Junior Doctors' Strike Deepens NHS Rift: Consultants Withdraw Support
Junior doctors strike as consultant support wanes

A fresh wave of industrial action by junior doctors in England has begun, but this time against a backdrop of fraying relationships within the medical profession itself. The five-day strike, which commenced on 17 December outside hospitals like the Bristol Royal Infirmary, is unfolding as many senior consultants express growing frustration and a withdrawal of the goodwill that previously underpinned strike cover.

The Core of the Dispute: Pay, Training, and Debt

The British Medical Association (BMA), representing junior doctors, remains in a protracted dispute with the government over pay restoration and working conditions. The underlying issues are stark. Medical students now graduate with debts approaching £100,000, which can balloon to around £120,000 due to interest as they earn roughly £17 an hour in their early NHS years.

Furthermore, the bottleneck in career progression is severe. This year, approximately 30,000 doctors competed for only 10,000 specialty training posts, leaving thousands unable to advance. Promises of an extra 1,000 posts from 2026 are viewed as insufficient. "Until training capacity and retention are addressed together, this dispute will continue – by necessity, not design," argues Karen Ford, a retired public health adviser.

Consultant Goodwill "Disappearing, and Fast"

A significant shift noted in the current strike is the deteriorating relationship between junior doctors and the consultant body that covers their work during walkouts. One NHS consultant in the north-east, who wished to remain anonymous, revealed a dramatic change in sentiment.

While consultants initially provided supportive letters and extra cover, repeated strikes have exhausted this goodwill. "In the past week I have heard them describe junior doctors as 'foolish', 'unprofessional' and 'tone deaf'," the consultant writes. They warn that the loss of support from consultant colleagues may prove more damaging long-term than any political leverage gained from strikes.

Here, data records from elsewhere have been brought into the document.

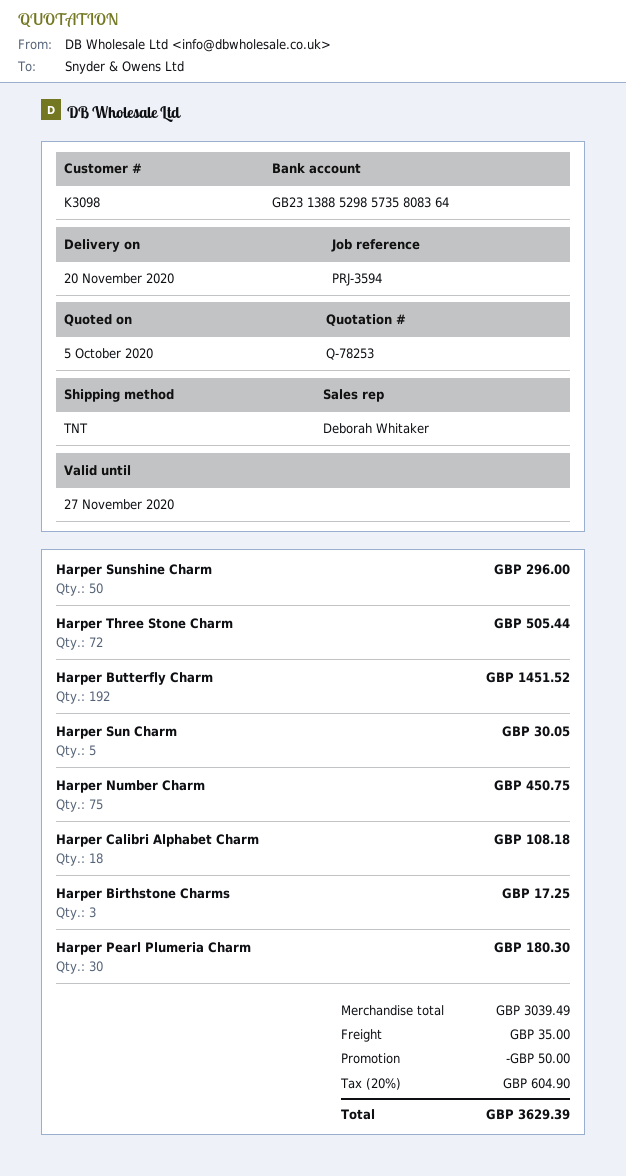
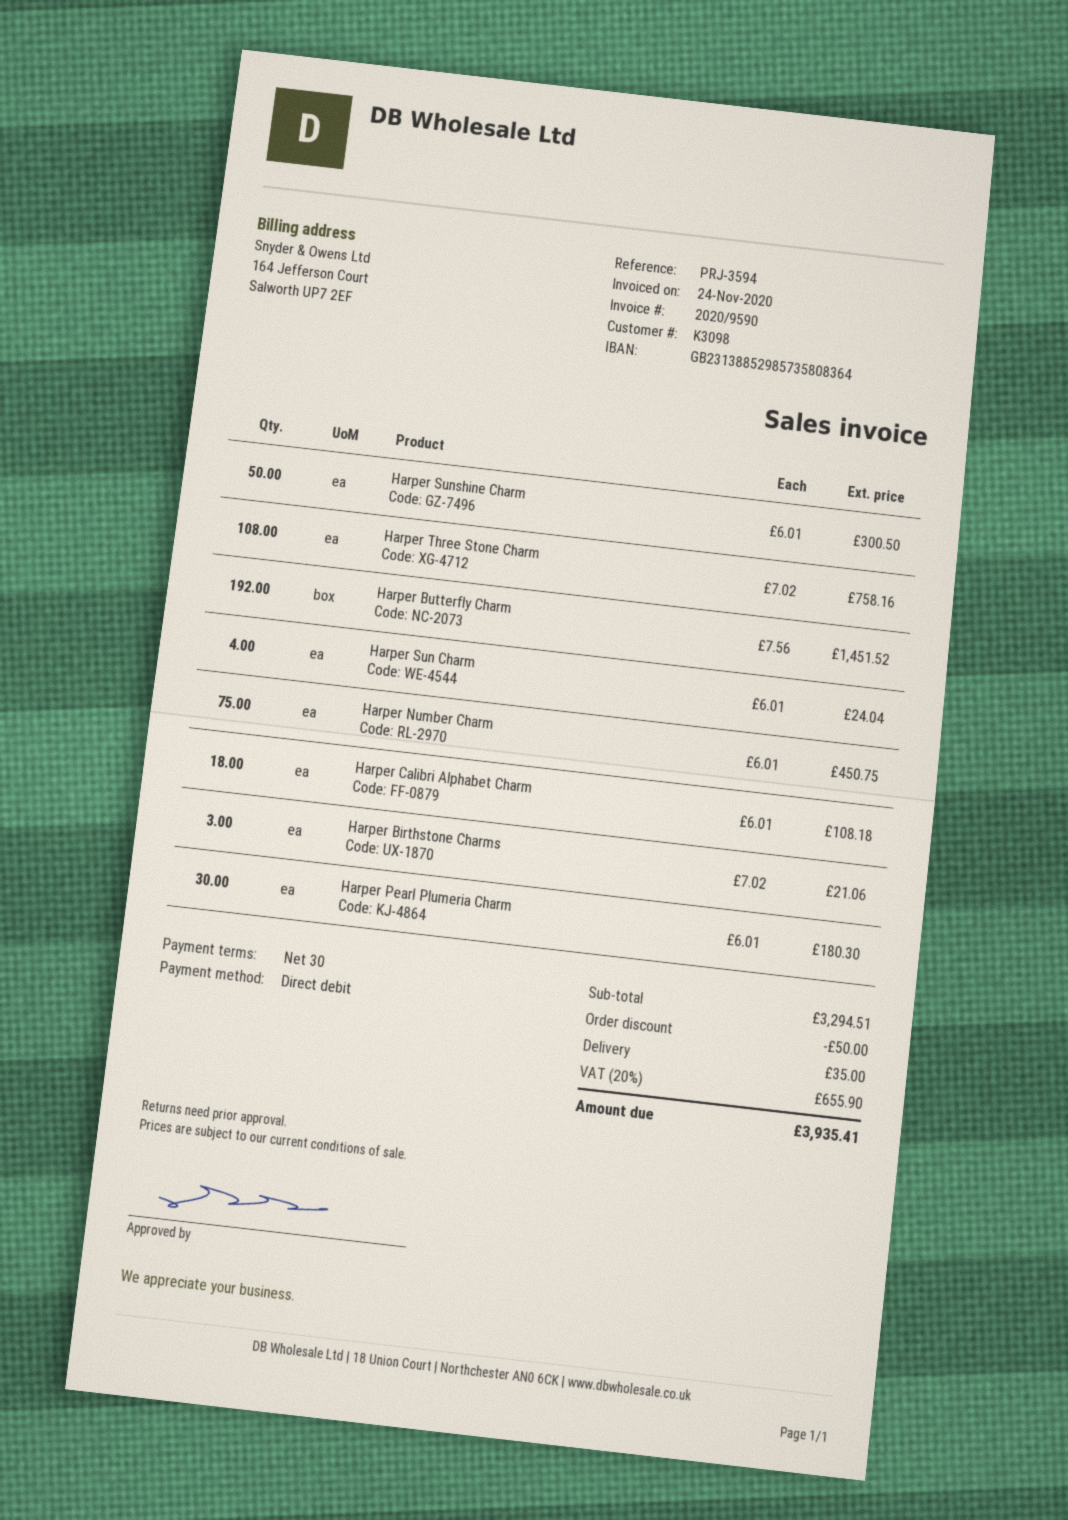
Harper Sunshine Charm: 50 for 296.00 -> 50 for 300.50
Harper Three Stone Charm: 72 for 505.44 -> 108 for 758.16
Harper Sun Charm: 5 for 30.05 -> 4 for 24.04
Harper Birthstone Charms: 3 for 17.25 -> 3 for 21.06
subtotal: 3039.49 -> 3294.51
tax: 20% = 604.90 -> 20% = 655.90
total: 3629.39 -> 3935.41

Political Offers and Medical Student Morale

The political response has further inflamed tensions. A final-year medical student from the University of Manchester criticises the offer from Health Secretary Wes Streeting and Prime Minister Keir Starmer as lacking good faith. They highlight Labour's refusal to match a Foundation Year 1 doctor's pay with that of a newly graduated Physician Associate.

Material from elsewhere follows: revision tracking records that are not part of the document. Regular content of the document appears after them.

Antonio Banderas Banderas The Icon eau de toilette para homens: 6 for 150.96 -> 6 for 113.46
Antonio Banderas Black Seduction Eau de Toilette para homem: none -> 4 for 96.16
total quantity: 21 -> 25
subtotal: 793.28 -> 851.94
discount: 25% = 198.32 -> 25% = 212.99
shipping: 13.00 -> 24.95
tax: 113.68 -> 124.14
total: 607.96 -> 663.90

The student also disputes the government's headline offer of 4,000 new training posts, stating these are largely repurposed existing roles with no guarantee of permanence beyond three years. "The rhetoric used by the government... throwing out phrases like 'juvenile delinquency'... is unprecedented," they add, referencing perceived disrespectful comments from ministers.

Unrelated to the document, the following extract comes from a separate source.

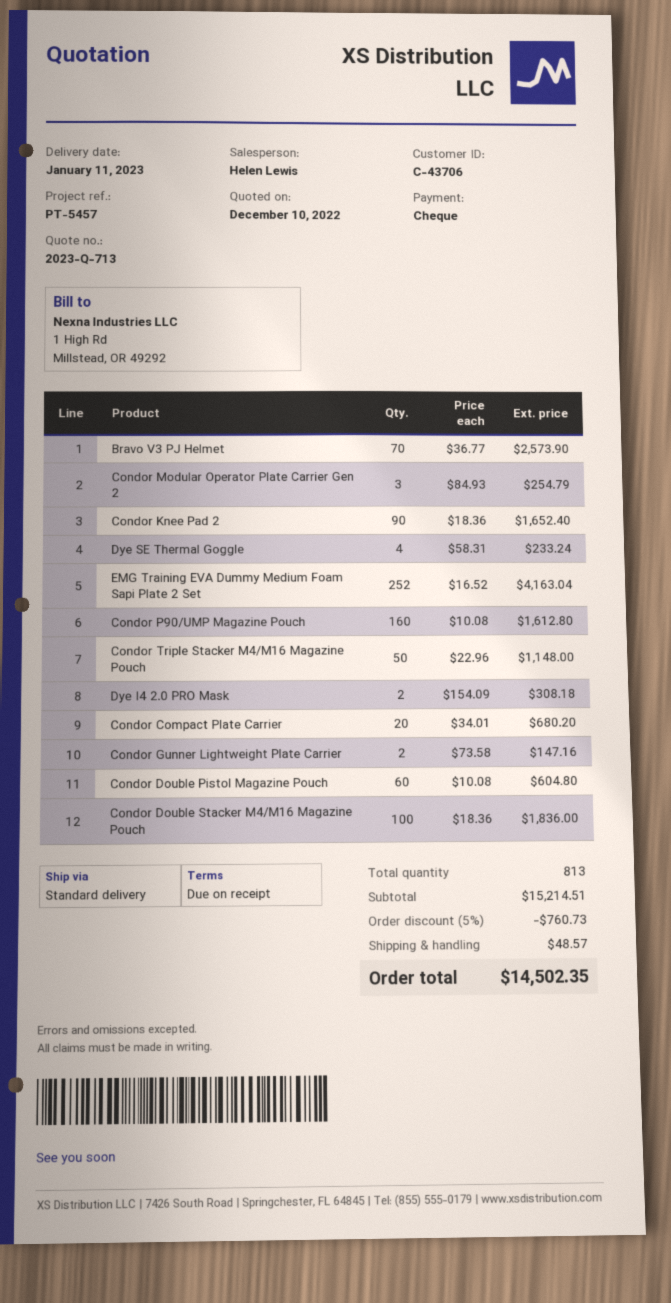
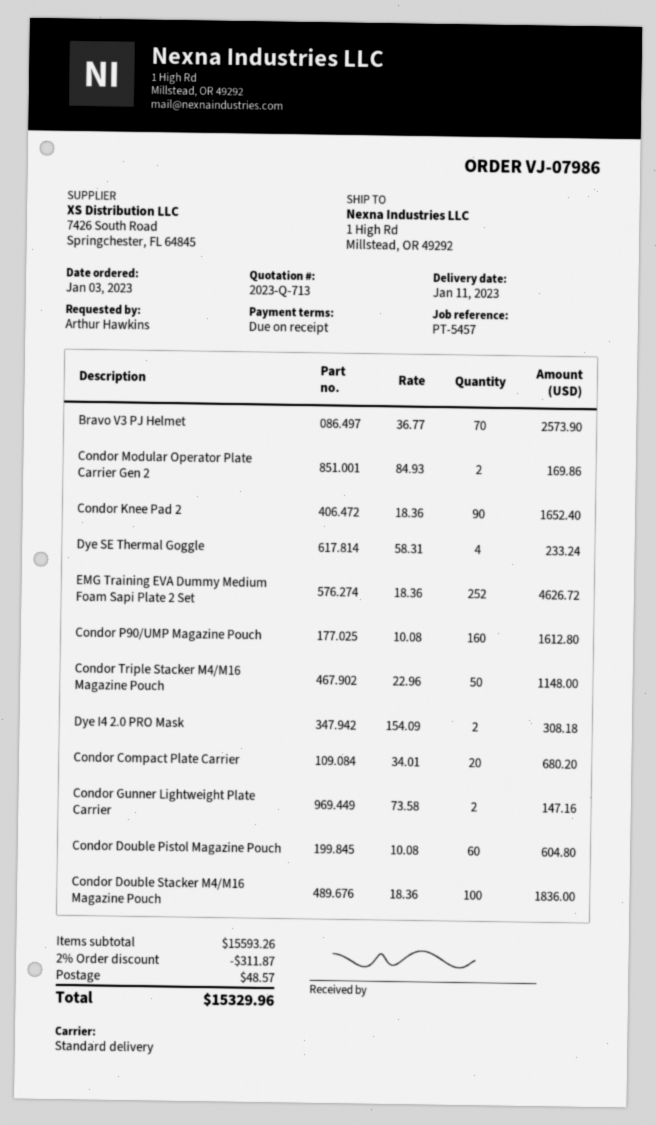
Condor Modular Operator Plate Carrier Gen 2: 3 x 84.93 = 254.79 -> 2 x 84.93 = 169.86
EMG Training EVA Dummy Medium Foam Sapi Plate 2 Set: 252 x 16.52 = 4163.04 -> 252 x 18.36 = 4626.72
subtotal: 15214.51 -> 15593.26
discount: 5% = 760.73 -> 2% = 311.87
total: 14502.35 -> 15329.96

Retired doctor Dr Mussaddaq Iqbal calls for honesty from the government, urging them to first acknowledge the years of pay erosion and unpaid work done by doctors. He draws a stark comparison: a new MP earns £93,904 with extensive perks, while a junior doctor undergoes rigorous training for less than half that pay, often spending a third of it to rent a single room in London.

However, not all public sympathy lies with the strikers. Gill Kelly, who works in local government, points out that many public sector workers receive minimal pay rises and finds the timing during an NHS flu crisis "sickening".

As the strike continues, the cost is multifaceted: each round is estimated to cost the NHS hundreds of millions of pounds, and while evidence from previous actions shows no rise in patient mortality due to mitigation measures, the internal rift within the NHS workforce may leave a deeper, more lasting scar.